Task requirements: Write out again the lines from the line with "text: FAKULTNÍ ->" up to and including the line with "směru do Ostravy", exactly as they stand below, and skip any picture.

Entries shown:
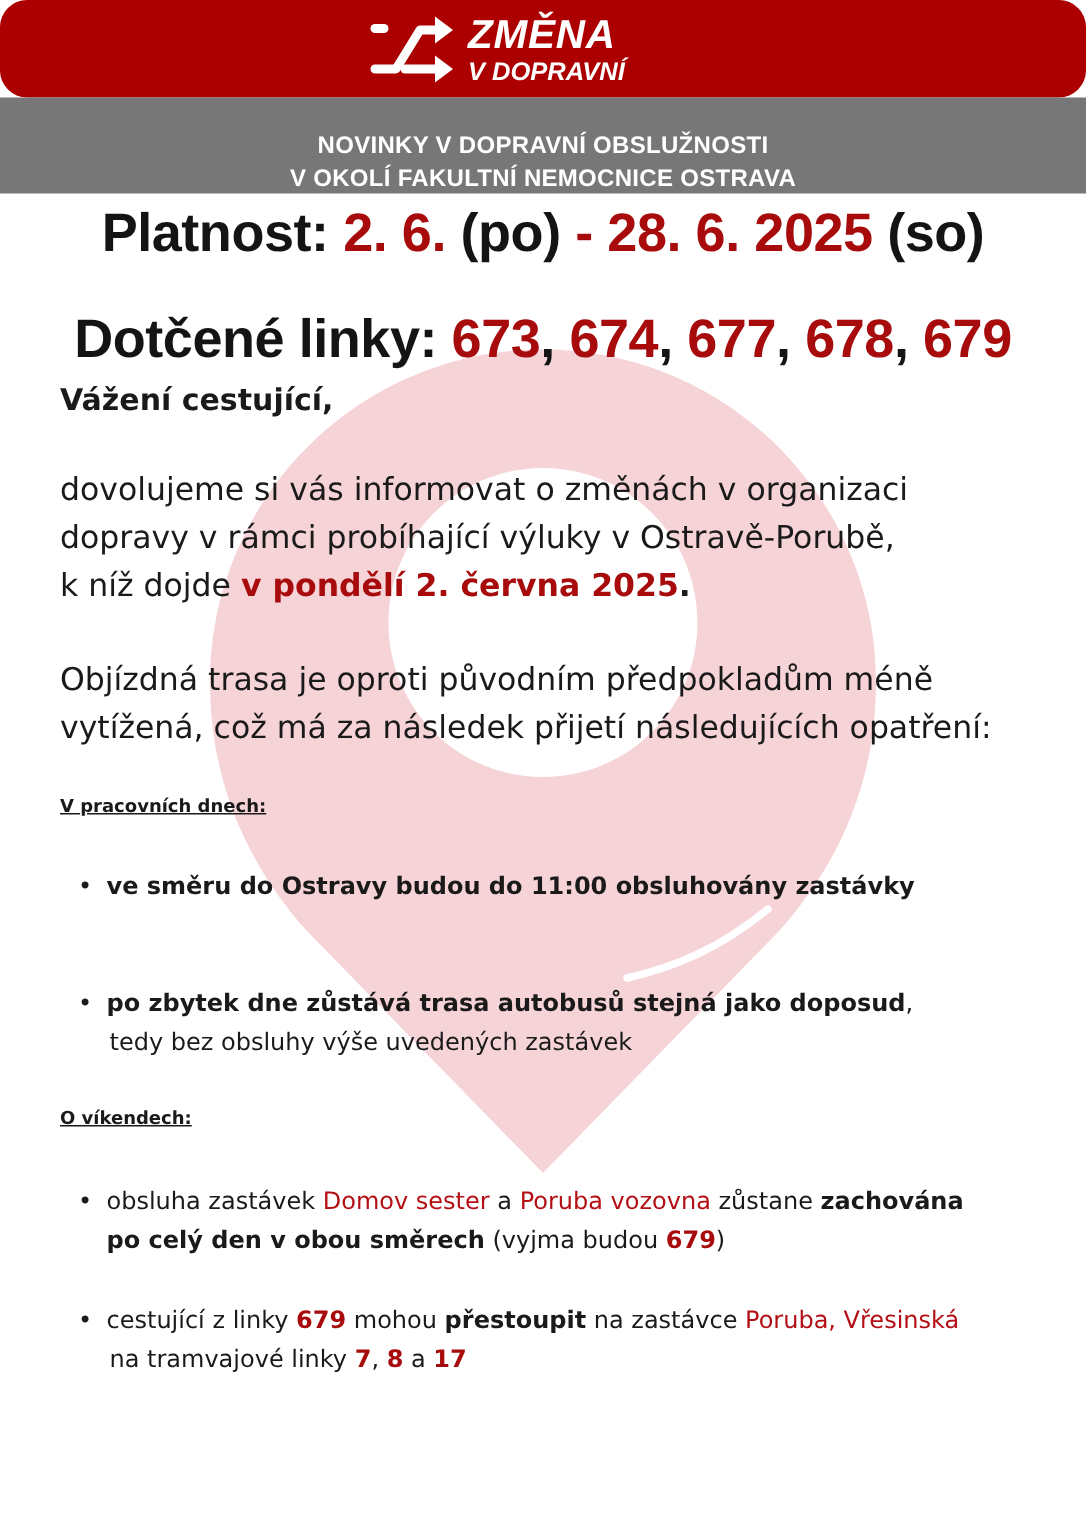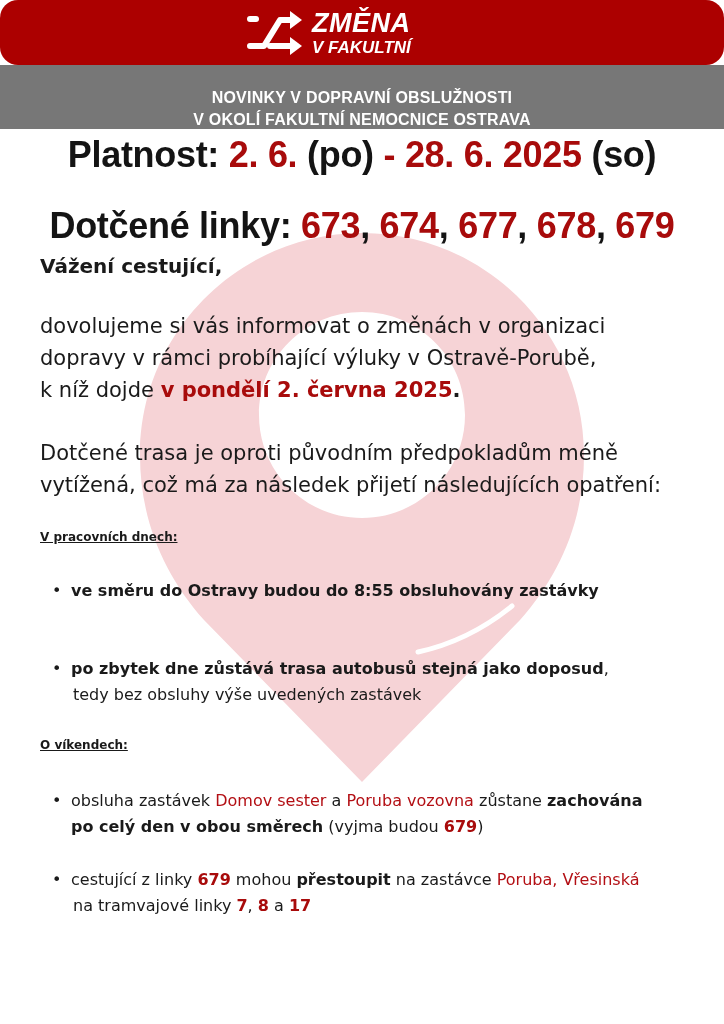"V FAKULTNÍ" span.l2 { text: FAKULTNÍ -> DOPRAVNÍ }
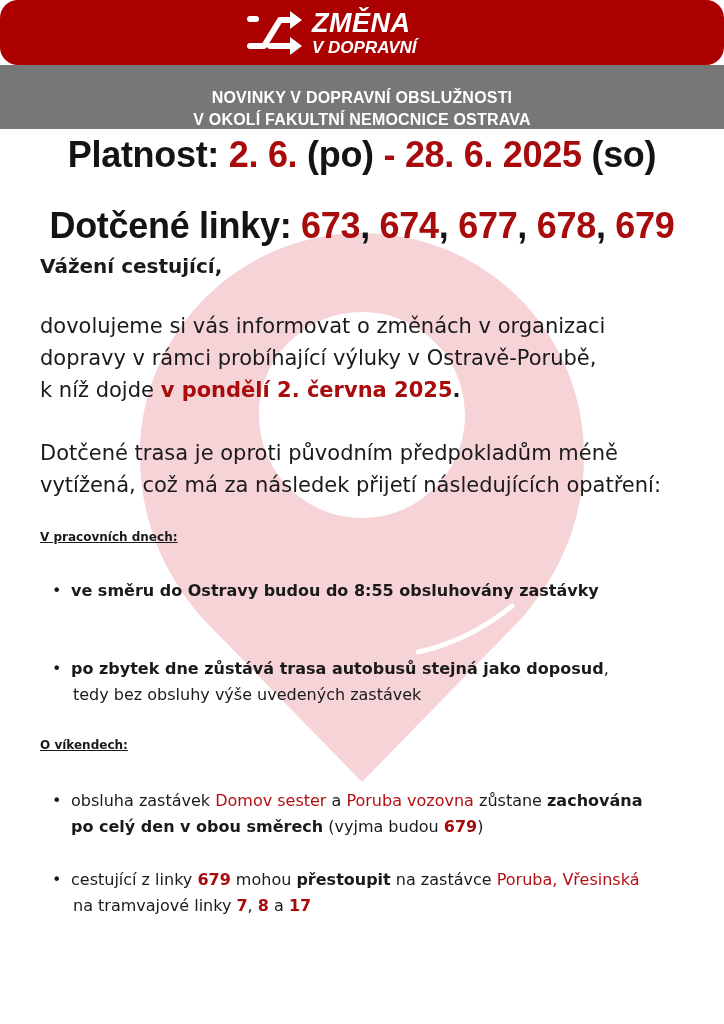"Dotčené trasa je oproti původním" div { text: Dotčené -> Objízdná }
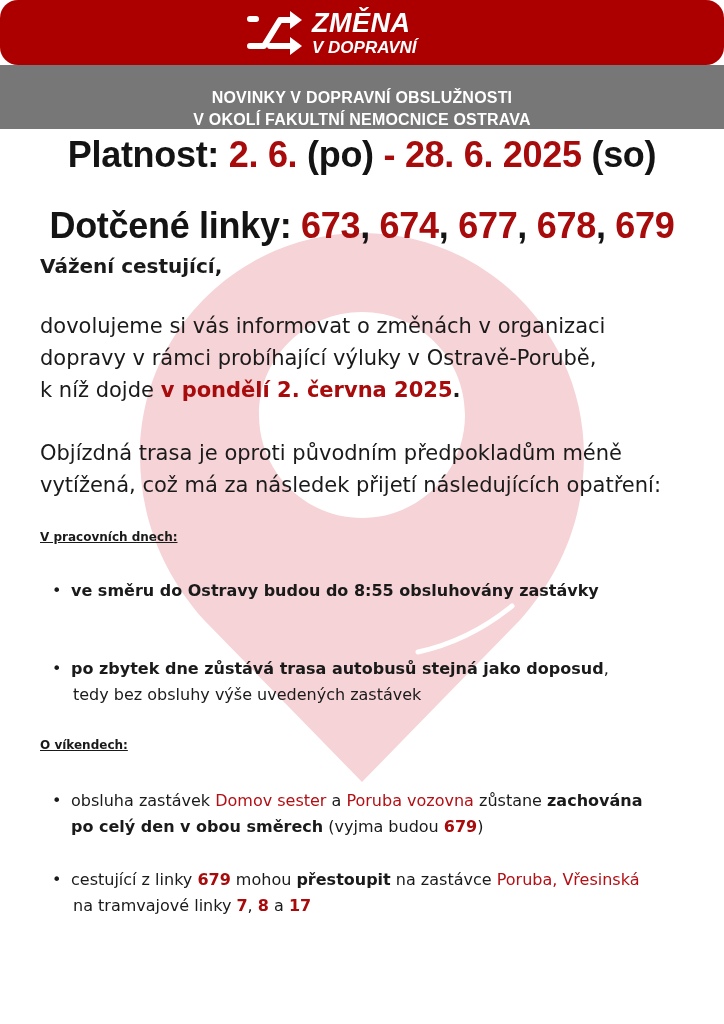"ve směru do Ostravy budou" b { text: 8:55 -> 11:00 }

---

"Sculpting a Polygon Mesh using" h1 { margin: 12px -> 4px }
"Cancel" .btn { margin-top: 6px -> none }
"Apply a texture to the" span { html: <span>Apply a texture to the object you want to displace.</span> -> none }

Output of the task:
"V FAKULTNÍ" span.l2 { text: FAKULTNÍ -> DOPRAVNÍ }
"Dotčené trasa je oproti původním" div { text: Dotčené -> Objízdná }
"ve směru do Ostravy budou" b { text: 8:55 -> 11:00 }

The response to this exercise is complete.